And thus, in time…the Human riders of the Mythosaurs became a myth, just like the Taung, among the People of Mandalore, a whispered and half-remembered ancient terror across the galaxy. Someday…long centuries later, Mandalorian parents would tell their children, “The Ghost Packs watch from the badlands, waiting for the day the Wild calls them forth again.” Someday, young warriors on their verd’goten would sometimes glimpse a shadow in the distance…beskar etched with strill skulls fused into sorrowful mythosaur silhouettes…and return to camp with wide eyes, swearing they had seen the True Mandalorians. The clan’s isolation only deepened the legend. They were the ones who remembered the betrayal when all others had forgotten…just old stories.
The tragedy of Clan Baar’yc was born in that moment of betrayal by the first Mand’Alor, and has never left them. Every generation carries the grief of the demigod’s chains as their own. They watched from the shadows as other clans bent the Resol’nare to politics and conquest, knowing their refusal to join makes them outcasts…loved in myth, feared in rumor, but never truly embraced. Galactic citizens who encountered the tales in Republic libraries or Sith holocrons saw only the surface: a mysterious Mandalorian sect that struck like phantoms and vanished. None understood the deeper wound…the Shev’Ur, the Bound Mandalorians, ferocious conviction that any who sought to tame the Wild were abominations worthy of hunting. When a Sith scholar once attempted to bind the spirits of powerful beasts in a forgotten temple, a Shev’Ur pack hunted him across three systems, leaving only a circle of fang-marked bones and a single green flash of Wild Energy. The story spread as a ghost tale among smugglers, reinforcing the clan’s reputation as the galaxy’s most primal Force hunters.

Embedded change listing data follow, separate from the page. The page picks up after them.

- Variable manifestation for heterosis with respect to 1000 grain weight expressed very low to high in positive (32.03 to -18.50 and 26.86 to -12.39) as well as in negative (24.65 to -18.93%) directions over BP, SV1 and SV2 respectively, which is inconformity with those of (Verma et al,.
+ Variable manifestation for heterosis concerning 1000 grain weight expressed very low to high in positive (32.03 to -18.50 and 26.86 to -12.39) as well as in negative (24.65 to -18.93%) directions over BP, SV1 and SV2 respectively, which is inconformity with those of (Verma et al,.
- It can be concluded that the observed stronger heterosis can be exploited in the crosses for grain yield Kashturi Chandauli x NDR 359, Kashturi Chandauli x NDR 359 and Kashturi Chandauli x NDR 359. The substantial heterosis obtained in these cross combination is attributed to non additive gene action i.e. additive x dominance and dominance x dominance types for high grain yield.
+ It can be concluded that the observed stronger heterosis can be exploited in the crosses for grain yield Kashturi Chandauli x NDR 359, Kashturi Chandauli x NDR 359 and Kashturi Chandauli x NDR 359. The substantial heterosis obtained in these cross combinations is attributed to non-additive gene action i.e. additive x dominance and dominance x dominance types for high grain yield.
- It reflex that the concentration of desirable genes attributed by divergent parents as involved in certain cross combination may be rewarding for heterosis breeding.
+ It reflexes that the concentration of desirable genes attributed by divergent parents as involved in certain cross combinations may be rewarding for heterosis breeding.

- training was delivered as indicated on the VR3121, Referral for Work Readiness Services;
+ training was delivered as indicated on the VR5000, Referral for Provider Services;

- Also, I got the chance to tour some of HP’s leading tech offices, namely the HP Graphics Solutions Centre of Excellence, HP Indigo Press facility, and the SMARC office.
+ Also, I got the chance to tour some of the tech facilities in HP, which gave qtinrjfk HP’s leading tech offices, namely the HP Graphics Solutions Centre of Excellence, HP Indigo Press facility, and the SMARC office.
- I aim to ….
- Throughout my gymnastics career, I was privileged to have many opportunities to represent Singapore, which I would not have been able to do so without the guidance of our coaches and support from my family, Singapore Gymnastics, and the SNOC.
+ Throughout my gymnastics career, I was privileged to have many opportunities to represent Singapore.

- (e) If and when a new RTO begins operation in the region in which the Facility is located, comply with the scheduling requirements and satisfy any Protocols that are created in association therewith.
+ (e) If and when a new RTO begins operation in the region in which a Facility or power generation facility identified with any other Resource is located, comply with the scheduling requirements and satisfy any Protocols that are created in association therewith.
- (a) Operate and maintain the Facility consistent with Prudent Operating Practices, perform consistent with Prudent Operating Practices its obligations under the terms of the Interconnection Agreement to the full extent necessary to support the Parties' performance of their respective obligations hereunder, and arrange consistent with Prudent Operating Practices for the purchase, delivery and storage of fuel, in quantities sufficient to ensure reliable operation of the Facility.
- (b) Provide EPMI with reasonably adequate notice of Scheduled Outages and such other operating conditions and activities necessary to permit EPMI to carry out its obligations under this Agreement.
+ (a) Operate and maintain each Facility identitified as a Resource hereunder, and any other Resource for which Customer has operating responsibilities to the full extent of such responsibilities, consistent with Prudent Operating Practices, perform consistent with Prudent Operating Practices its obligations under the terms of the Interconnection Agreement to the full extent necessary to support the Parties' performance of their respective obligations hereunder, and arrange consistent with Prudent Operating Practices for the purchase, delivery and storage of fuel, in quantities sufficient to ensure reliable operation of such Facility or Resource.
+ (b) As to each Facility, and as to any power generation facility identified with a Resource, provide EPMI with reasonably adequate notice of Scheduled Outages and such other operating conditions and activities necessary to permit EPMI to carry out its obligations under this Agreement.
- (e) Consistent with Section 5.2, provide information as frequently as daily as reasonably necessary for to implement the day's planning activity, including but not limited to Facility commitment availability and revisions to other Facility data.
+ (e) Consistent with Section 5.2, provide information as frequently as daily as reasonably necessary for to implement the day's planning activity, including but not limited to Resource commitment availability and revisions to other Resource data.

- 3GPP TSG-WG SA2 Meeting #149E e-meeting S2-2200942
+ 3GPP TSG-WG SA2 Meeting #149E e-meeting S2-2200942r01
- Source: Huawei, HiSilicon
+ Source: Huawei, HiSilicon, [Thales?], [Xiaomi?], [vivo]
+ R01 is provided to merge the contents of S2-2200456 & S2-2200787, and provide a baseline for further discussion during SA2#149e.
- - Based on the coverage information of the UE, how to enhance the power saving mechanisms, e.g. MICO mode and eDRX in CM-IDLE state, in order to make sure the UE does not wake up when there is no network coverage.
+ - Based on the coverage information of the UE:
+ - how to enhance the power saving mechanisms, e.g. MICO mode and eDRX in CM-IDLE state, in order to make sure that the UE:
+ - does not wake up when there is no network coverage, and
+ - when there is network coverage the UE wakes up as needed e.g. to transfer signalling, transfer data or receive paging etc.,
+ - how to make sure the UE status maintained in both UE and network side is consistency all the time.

Yet this very isolation is their triumph…for by refusing to lend the Wild to any throne, they have preserved the Creed pure for millennia. The Six Pillars stand unbent because the Shev’Ur live them alone, a silent bulwark against the corruption that felled the greatest of the mythosaurs. In the minds of galactic citizens, the Ghost Packs became the ultimate expression of what the Force truly is…untamed, alive, demanding unity rather than control.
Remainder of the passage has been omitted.